Most climate scientists agree current global warming is from the human-caused increasing greenhouse effect of the atmosphere trapping heat from being released from Earth to space.
In the Climate Change 2014: Impacts, Adaptation, and Vulnerability report, the Intergovernmental Panel on Climate Change (IPCC) attributed a better than 95 percent chance that human activities are "the dominant cause of the observed warming" of the Earth's temperatures since the 1950s.
The projected effects of this increase are:
- Earth is becoming warmer on average, an improvement for some regions but a detriment to others.
- This will probably result in more evaporation and precipitation, but will vary with some regions dryer and some wetter.
- The oceans will warm, partially melt glaciers and other ice, and significantly expand rising sea levels.
- The Arctic Ocean will be ice-free in summer by mid-century instead of end of century as previously reported.
- Crops and plant life will respond differently to the changes. Some will grow better in the wetter or dryer conditions, increased carbon dioxide, and warmer temperatures while others will fail. Natural plants of regions will change.
The gases that do not respond to temperature changes stay semi-permanently in the atmosphere and are called climate change forcers, while ones like water that do respond are called feedbacks. Those causing the greenhouse effect are:
- water vapor--the most prevalent greenhouse gas increasing as the atmosphere warms along with clouds and precipitation, important feedbacks to the greenhouse effect.
- carbon dioxide (CO2)--the most important climate change forcer released naturally from volcanoes and respiration and human-caused actions like deforestation, changes in land use, and burning fossil fuels.

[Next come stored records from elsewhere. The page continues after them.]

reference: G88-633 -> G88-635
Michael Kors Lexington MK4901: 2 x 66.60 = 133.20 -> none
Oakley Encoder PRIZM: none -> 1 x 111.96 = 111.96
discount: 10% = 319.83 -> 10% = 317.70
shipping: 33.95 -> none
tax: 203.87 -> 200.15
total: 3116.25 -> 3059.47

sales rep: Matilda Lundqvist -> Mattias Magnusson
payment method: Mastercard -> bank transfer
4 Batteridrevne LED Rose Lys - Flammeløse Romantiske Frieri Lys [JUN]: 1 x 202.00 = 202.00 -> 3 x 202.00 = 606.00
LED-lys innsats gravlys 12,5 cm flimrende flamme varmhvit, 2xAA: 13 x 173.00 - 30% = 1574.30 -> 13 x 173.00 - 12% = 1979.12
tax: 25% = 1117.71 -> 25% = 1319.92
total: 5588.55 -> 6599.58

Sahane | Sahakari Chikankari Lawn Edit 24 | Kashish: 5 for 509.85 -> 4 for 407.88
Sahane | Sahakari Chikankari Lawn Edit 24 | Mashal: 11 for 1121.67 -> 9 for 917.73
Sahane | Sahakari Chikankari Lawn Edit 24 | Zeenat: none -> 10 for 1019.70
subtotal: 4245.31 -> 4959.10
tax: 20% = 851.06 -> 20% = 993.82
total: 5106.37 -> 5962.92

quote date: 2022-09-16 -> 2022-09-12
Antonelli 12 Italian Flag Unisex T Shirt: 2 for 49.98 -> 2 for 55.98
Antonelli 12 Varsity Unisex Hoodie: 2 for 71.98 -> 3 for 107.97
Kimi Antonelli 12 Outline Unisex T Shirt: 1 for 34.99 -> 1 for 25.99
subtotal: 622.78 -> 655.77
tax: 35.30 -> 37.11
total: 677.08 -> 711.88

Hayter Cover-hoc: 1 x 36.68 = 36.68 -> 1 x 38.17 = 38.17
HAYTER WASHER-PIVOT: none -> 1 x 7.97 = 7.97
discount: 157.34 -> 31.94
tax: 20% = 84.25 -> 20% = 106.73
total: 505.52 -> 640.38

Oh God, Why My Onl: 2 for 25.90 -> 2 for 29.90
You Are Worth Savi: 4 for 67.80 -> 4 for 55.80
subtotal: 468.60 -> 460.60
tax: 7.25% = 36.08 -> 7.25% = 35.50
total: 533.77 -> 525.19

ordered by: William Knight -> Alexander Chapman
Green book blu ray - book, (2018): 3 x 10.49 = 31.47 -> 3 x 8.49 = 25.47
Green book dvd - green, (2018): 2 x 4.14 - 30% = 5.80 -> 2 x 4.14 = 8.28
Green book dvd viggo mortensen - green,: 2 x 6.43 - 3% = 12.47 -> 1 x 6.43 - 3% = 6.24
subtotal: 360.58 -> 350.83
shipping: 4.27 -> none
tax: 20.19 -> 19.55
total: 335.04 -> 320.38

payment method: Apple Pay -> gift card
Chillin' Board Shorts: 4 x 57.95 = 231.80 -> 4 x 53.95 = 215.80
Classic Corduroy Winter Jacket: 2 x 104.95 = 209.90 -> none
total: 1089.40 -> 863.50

- Methane--a far more active hydrocarbon greenhouse gas than CO2 while less abundant in the atmosphere. It is produced naturally and is human-caused by landfill waste decomposition, domestic livestock digestion and manure, and agriculture choices, especially rice cultivation.
- nitrous oxide--human-caused by commercial and organic fertilizer, burning fossil fuels and biomass, producing nitric acid, and other soil cultivation methods.
- chlorofluorocarbons (CFCs)--synthetic industrial greenhouse gas compounds regulated now by international agreement because they destroy the ozone layer.
Changes in the sun's energy probably affected historical climate changes like the Little Ice Age from about 1650 to 1850 but cannot explain current global warming because:
- the average amount of solar energy has remained constant or increased only slightly since 1750. If the sun had more activity, then all atmospheric layers should be warmer. With greenhouse gasses trapping heat, the upper atmosphere has been cooling and the Earth's surface and lower atmosphere warming.
- climate models including solar irradiance changes are unable to reproduce the experienced 100 year temperature rise without a greenhouse gas rise as well.
The Earth's thermal blanket is what sustains life by absorbing heat and maintaining the average temperature of 59 degrees Fahrenheit. But it is a delicate balance that without controls on greenhouse gas emissions can destroy life.